Le radiazioni UV sono il principale fattore ambientale scatenante e aggravante della rosacea, poiché agiscono direttamente sui meccanismi biologici della pelle. L’esposizione solare stimola l’immunità innata (TLR2/LL-37), con conseguente attivazione del VEGF (Vascular Endothelial Growth Factor), accelerando la formazione di nuovi vasi sanguigni e l’infiammazione neurogenica.

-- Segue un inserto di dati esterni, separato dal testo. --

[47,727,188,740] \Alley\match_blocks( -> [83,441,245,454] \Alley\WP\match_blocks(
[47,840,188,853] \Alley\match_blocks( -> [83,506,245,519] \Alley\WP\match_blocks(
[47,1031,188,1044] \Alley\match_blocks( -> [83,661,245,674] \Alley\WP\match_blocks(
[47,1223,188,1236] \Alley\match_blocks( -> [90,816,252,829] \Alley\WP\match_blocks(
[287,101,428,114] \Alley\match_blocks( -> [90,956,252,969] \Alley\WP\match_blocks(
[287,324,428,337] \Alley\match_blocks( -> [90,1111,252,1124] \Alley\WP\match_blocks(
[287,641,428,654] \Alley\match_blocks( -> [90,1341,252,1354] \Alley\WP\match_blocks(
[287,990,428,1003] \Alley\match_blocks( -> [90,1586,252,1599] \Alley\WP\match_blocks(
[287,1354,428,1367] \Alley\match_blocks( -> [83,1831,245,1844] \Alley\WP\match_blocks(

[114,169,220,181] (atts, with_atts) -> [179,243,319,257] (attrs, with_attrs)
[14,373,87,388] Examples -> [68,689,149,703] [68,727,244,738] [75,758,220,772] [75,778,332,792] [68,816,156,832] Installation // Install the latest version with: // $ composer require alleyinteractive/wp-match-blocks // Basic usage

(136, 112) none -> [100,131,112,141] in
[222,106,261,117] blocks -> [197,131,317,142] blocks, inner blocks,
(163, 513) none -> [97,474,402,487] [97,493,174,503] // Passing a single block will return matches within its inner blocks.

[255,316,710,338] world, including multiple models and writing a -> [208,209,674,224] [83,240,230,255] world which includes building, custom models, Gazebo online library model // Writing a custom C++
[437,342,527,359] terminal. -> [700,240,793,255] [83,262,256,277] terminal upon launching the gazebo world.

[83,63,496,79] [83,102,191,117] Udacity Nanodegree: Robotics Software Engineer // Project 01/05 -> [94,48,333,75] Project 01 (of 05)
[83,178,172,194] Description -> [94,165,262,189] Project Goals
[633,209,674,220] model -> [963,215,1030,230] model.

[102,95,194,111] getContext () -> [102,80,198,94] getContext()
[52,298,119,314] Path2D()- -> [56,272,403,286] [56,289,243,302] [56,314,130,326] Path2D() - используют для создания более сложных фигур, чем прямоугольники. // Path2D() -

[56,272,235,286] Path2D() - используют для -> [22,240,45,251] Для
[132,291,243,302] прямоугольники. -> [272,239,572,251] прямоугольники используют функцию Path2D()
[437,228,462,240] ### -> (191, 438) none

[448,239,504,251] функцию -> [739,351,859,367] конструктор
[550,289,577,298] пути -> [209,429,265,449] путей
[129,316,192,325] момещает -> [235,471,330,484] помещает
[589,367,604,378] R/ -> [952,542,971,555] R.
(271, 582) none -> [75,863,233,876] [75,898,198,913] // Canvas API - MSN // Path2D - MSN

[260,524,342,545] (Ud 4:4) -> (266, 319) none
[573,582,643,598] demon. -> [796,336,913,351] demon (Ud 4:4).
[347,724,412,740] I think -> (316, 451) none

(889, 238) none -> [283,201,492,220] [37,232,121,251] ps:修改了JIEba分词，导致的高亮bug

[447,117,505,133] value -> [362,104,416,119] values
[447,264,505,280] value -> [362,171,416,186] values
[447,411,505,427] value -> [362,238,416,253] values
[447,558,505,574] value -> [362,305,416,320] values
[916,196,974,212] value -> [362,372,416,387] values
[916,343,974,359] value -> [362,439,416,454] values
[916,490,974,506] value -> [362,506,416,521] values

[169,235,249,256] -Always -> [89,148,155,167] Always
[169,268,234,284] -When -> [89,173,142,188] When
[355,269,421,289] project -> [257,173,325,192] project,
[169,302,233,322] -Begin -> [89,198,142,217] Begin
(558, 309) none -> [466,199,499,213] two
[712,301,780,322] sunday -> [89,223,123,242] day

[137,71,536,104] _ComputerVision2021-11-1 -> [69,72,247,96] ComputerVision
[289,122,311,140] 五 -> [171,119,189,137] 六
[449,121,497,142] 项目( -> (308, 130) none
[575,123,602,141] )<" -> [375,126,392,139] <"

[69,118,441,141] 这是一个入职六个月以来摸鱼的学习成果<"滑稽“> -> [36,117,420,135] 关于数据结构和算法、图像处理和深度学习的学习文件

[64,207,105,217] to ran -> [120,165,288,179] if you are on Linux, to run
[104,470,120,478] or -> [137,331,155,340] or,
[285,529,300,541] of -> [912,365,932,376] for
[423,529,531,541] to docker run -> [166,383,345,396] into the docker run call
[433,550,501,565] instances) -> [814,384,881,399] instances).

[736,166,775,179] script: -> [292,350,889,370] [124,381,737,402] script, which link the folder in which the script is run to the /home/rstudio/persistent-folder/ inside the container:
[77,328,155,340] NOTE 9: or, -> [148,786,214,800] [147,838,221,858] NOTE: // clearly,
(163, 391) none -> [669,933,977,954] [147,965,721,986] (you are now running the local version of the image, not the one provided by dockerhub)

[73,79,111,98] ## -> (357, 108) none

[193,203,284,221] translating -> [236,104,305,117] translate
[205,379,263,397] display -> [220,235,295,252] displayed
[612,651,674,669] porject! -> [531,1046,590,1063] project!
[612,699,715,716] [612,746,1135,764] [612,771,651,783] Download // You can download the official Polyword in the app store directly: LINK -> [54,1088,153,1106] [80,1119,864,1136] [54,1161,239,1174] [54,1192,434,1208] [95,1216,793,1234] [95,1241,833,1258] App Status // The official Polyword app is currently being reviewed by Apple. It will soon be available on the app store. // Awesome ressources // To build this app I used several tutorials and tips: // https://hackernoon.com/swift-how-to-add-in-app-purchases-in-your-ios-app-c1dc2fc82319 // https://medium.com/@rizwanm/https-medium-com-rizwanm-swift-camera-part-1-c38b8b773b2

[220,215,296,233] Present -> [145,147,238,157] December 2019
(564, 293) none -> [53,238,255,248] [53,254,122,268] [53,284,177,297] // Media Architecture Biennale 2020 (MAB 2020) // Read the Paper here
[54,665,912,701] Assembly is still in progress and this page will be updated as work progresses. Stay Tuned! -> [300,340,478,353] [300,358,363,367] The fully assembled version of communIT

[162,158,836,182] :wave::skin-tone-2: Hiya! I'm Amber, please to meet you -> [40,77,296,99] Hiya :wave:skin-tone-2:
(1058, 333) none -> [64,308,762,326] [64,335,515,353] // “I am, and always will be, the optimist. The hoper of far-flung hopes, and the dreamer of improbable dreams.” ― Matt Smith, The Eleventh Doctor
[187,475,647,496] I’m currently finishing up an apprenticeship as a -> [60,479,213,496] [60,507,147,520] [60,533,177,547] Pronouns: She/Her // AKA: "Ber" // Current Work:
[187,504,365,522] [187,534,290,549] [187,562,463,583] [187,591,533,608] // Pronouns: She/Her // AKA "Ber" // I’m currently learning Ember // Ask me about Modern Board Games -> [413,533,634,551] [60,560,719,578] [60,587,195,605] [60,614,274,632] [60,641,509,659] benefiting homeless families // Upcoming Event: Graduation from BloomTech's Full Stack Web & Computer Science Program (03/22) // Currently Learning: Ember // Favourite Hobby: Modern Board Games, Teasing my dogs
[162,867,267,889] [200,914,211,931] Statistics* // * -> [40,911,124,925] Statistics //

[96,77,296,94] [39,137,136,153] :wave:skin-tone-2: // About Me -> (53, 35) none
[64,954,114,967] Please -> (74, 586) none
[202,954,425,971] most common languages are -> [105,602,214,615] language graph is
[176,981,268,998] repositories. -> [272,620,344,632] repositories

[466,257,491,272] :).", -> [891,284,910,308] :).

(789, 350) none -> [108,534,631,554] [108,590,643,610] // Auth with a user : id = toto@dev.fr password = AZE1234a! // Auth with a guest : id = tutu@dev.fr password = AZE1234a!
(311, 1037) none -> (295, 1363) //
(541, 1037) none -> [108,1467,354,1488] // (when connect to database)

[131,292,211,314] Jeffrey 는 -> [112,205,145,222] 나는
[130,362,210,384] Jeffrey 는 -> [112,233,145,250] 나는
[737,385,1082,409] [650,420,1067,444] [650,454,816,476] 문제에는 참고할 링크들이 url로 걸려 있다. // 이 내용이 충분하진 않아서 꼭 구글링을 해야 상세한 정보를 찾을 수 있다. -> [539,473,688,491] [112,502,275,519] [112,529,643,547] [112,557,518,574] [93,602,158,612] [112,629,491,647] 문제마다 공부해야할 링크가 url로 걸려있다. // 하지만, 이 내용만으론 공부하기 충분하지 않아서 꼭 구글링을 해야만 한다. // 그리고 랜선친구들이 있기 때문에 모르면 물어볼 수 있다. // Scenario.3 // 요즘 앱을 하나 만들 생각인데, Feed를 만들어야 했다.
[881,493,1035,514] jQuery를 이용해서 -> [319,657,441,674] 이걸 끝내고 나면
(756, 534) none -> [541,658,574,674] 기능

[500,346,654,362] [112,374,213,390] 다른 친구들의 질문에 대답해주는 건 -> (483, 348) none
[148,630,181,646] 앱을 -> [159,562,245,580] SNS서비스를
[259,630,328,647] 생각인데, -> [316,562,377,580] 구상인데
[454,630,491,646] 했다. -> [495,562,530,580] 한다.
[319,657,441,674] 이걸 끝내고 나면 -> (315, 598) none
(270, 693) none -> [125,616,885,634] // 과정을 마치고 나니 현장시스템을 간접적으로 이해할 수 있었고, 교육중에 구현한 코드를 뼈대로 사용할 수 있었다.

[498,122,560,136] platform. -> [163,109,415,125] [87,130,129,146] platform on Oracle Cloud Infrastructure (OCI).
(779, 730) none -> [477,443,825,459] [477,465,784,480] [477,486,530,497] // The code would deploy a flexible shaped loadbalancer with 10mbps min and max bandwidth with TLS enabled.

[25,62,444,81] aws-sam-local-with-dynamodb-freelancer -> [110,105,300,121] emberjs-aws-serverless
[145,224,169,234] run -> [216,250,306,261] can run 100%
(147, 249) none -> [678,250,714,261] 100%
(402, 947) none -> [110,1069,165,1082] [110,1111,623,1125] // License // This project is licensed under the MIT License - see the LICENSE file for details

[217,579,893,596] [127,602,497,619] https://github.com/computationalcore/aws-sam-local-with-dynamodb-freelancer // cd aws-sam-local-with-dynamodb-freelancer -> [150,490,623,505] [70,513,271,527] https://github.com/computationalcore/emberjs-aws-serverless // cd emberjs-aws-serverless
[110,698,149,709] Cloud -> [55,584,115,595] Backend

Questa ipersensibilità può essere ulteriormente innescata da fattori quali stress emotivo, cibi piccanti, bevande calde, alcol, variazioni di temperatura e cosmetici irritanti. La patologia è caratterizzata da una disregolazione dell’immunità innata, da una risposta nervosa eccessiva e da un’infiammazione neurogenica che porta a instabilità vascolare.
Questi meccanismi determinano sintomi clinici che vanno da flushing transitorio e rossore persistente fino a teleangectasie e, nei casi più severi, papule o ispessimento cutaneo. I segni visibili sono spesso accompagnati da sintomi non visibili come bruciore, pizzicore, sensazione di tensione e secchezza. L’imprevedibilità delle riacutizzazioni comporta un importante impatto psicologico, con possibile ansia, stigma sociale e riduzione dell’autostima.
Di conseguenza, è necessario prendersi cura della pelle sensibile e reattiva utilizzando prodotti ad alta tollerabilità, specifici per ogni fase della routine, dall’igiene alla skincare.